_WHAT IS REQUIRED_. Your response should contain every line from the data below that holds the string "swatch".

---------- DATASET EXCERPTS

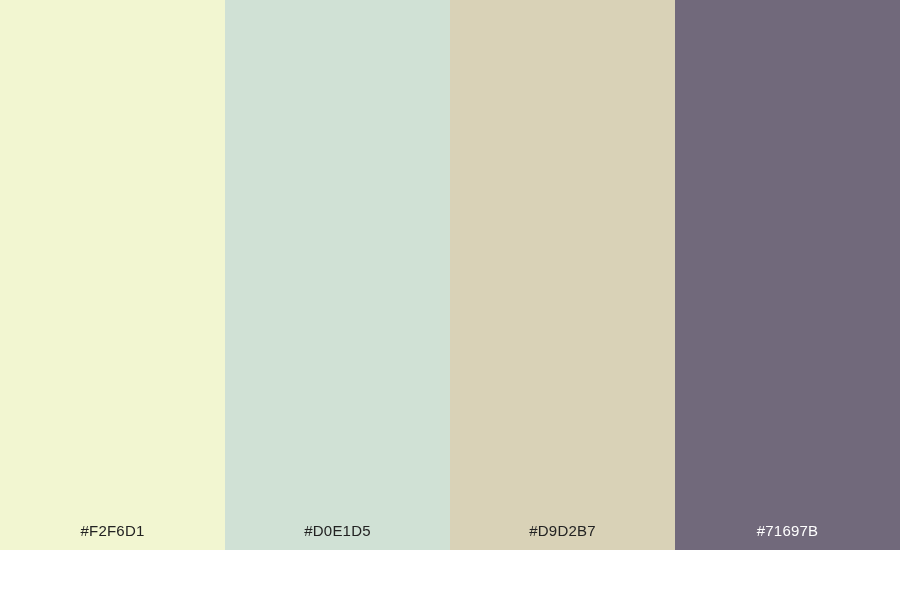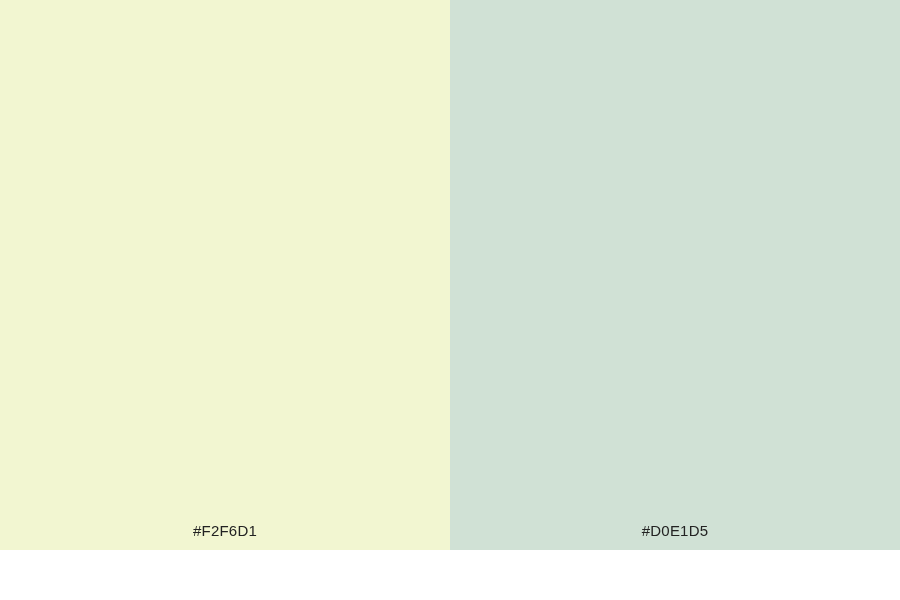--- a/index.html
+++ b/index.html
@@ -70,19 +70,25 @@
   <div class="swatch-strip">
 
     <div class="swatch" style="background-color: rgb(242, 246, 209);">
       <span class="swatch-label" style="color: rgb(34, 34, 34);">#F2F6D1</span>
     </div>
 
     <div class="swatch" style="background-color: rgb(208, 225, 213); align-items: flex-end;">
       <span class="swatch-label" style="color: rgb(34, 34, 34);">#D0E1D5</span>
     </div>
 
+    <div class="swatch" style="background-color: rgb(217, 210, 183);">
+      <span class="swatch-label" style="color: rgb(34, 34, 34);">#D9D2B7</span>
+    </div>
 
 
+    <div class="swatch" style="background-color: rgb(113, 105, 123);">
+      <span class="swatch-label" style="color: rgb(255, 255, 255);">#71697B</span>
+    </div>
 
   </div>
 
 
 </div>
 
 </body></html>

--------------------

_WRITTEN SOLUTION_.
   <div class="swatch-strip">
     <div class="swatch" style="background-color: rgb(242, 246, 209);">
       <span class="swatch-label" style="color: rgb(34, 34, 34);">#F2F6D1</span>
     <div class="swatch" style="background-color: rgb(208, 225, 213); align-items: flex-end;">
       <span class="swatch-label" style="color: rgb(34, 34, 34);">#D0E1D5</span>
+    <div class="swatch" style="background-color: rgb(217, 210, 183);">
+      <span class="swatch-label" style="color: rgb(34, 34, 34);">#D9D2B7</span>
+    <div class="swatch" style="background-color: rgb(113, 105, 123);">
+      <span class="swatch-label" style="color: rgb(255, 255, 255);">#71697B</span>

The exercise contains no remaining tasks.